Lift restriction on Westport athletic field
The need for more off-street parking has surfaced as an obstacle to the proposed purchase and innovative use of Westport High School.
About 70 residents of area neighborhoods heard plans Monday night for the vacant school at 315 E. 39th St. and Westport Middle School to the north to become a new campus called Westport Commons: Center for Creativity and Innovation.
But the potential owners, Kansas City Sustainable Development Partners, found that the property they wanted to buy from Kansas City Public Schools included a 20-year restriction on any reuse of the track and athletic field in back of the high school.
The developer wants to put nearly 400 surface parking spaces on part of that land. Neighbors spoke up, both in support of and against the plan. It’s clearly a touchy issue.
The schools closed in 2010 because of dwindling enrollment. Neighbors want the schools to be reused as a multimillion-dollar incubator for nonprofits and start-up businesses.

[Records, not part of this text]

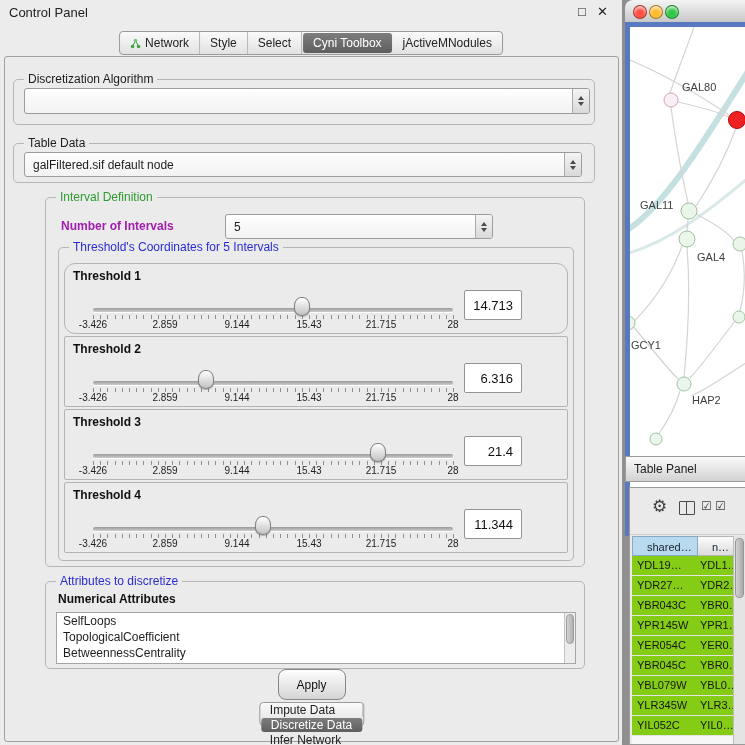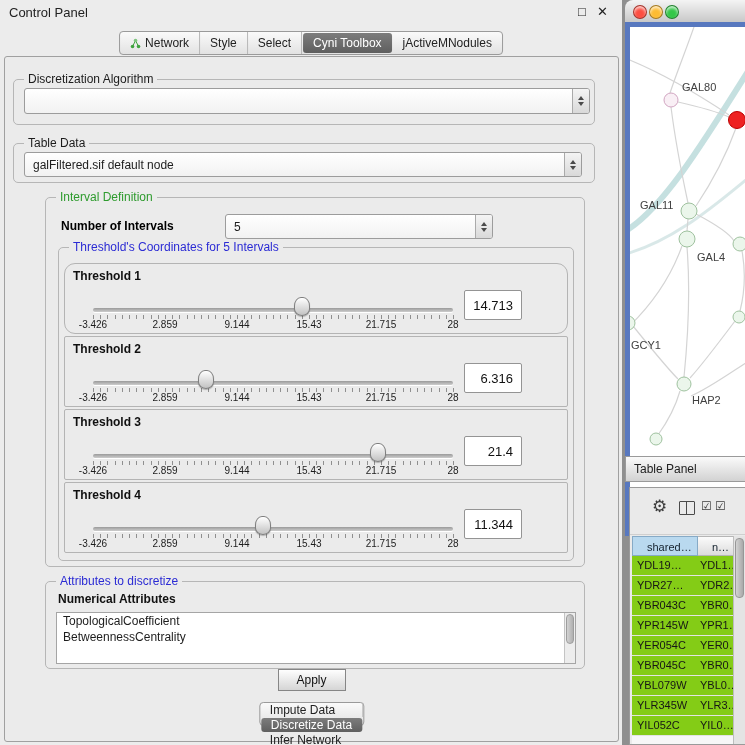--- a/index.html
+++ b/index.html
@@ -49,21 +49,21 @@
   .overlay{position:absolute;left:2px;top:24px;width:571px;height:56px;background:#fff;
            border:1px solid #b2b2b2;box-shadow:0 3px 7px rgba(0,0,0,.3);z-index:5;}
   .opt{font-size:12px;padding:1px 6px;color:#1a1a1a;}
   .opt.placeholder{text-align:center;color:#b3b3b3;padding-top:2px;}
   .opt.bold{font-weight:bold;margin-top:1px;}
 
   .gb-tdata{left:8px;top:86px;width:580px;height:38px;}
   .tdata-combo{left:10px;top:8px;width:556px;height:23px;}
 
   .gb-interval{left:40px;top:140px;width:538px;height:368px;}
-  .nil-label{position:absolute;left:15px;top:21px;font-size:12px;font-weight:bold;color:#000000;}
+  .nil-label{position:absolute;left:15px;top:21px;font-size:12px;font-weight:bold;color:#a21caf;}
   .nic-combo{left:179px;top:16px;width:266px;height:23px;}
 
   .gb-thresholds{left:12px;top:49px;width:514px;height:312px;}
 
   .threshold-block{position:absolute;left:5px;width:502px;height:69px;border:1px solid #b4b4b4;border-radius:2px;}
   .th-label{position:absolute;left:8px;top:5px;font-size:12px;font-weight:bold;color:#101010;}
   .slider{position:absolute;left:0;top:0;right:0;bottom:0;}
   .track{position:absolute;left:28px;top:44px;width:360px;height:4px;border-radius:2px;
          background:linear-gradient(#9a9a9a,#cdcdcd);box-shadow:0 1px 0 #fff;}
   .thumb{position:absolute;top:33px;width:14px;height:17px;border:1px solid #7f7f7f;
@@ -79,22 +79,22 @@
 
   .gb-attrs{left:40px;top:524px;width:538px;height:86px;}
   .attrs-subtitle{position:absolute;left:12px;top:10px;font-size:12px;font-weight:bold;color:#111;}
   .listbox{position:absolute;left:10px;top:30px;width:518px;height:50px;background:#fff;
            border:1px solid #a5a5a5;overflow:hidden;}
   .attr-item{font-size:12px;line-height:16px;padding-left:6px;color:#1d1d1d;white-space:nowrap;}
   .vscroll{position:absolute;right:0;top:0;bottom:0;width:10px;background:#ededed;border-left:1px solid #c4c4c4;}
   .vthumb{position:absolute;left:1px;right:1px;top:1px;height:28px;border-radius:4px;
           background:linear-gradient(90deg,#d2d2d2,#b0b0b0);border:1px solid #9d9d9d;}
 
-  .apply{position:absolute;left:50%;transform:translateX(-50%);top:612px;width:68px;height:22px;
-         font-family:inherit;font-size:12px;color:#111;border:1px solid #868686;border-radius:0;
+  .apply{position:absolute;left:50%;transform:translateX(-50%);top:612px;width:68px;height:31px;
+         font-family:inherit;font-size:12px;color:#111;border:1px solid #868686;border-radius:8px;
          background:linear-gradient(#fefefe,#d5d5d5);}
   .tabbar.bottom{position:absolute;top:645px;left:50%;transform:translateX(-50%);flex-direction:column;}
 
   
   .net-window{position:absolute;left:625px;top:0;width:120px;height:536px;}
   .net-titlebar{position:absolute;left:0;top:0;right:0;height:22px;border-radius:8px 0 0 0;
         background:linear-gradient(#f4f4f4,#c8c8c8);border-bottom:1px solid #989898;}
   .light{position:absolute;top:5px;width:12px;height:12px;border-radius:50%;
          border:1px solid rgba(0,0,0,.35);box-shadow:inset 0 2px 3px rgba(255,255,255,.75);}
   .light.red{left:8px;background:var(--traffic-red);}
@@ -282,20 +282,21 @@
   </div>
             </div>
         </div>
       </div>
 
       <div class="groupbox gb-attrs">
         <span class="legend blue">Attributes to discretize</span>
         <div class="attrs-subtitle">Numerical Attributes</div>
         <div class="listbox">
           <div id="attr-items">
+              <div class="attr-item">SelfLoops</div>
               <div class="attr-item">TopologicalCoefficient</div>
               <div class="attr-item">BetweennessCentrality</div>
             </div>
           <div class="vscroll">
               <div class="vthumb"></div>
             </div>
         </div>
       </div>
 
       <button class="apply">Apply</button>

But many were unwilling to sacrifice parts of the athletic field and track. Others didn’t want parking for the commons to overflow in the already densely populated neighborhoods with scarce on-street parking.
The school board could make a decision as early as Wednesday night. To move the project forward and reduce its inventory of closed schools that are for sale, the school board should lift the restriction.
If no vote is taken Wednesday, the issue may have to wait until after the April 5 school board election when four new persons will join the nine-member board. The developers want to have the issue resolved as soon as possible.
Bob Berkebile, a principal of BNIM architects and a lead partner in the Westport Commons project, said banks won’t finance the development without the additional parking. The middle school building will have about 300 parking spaces. The high school has about 100 now. The additional spots would accommodate the needs of people in the commons, which is to include an early childhood education center, live-work places for artists and entrepreneurs, a culinary institute, health and wellness center, forum space, gardening, and grocery and food start-ups.
Westport Commons is an example of “urban acupuncture,” drawing together public and private groups to creatively work together. If the restriction on the athletic field use isn’t lifted, Berkebile said the project would “retreat to the middle school and that will be it.”
The loss of the second building would be a blow to the community, too.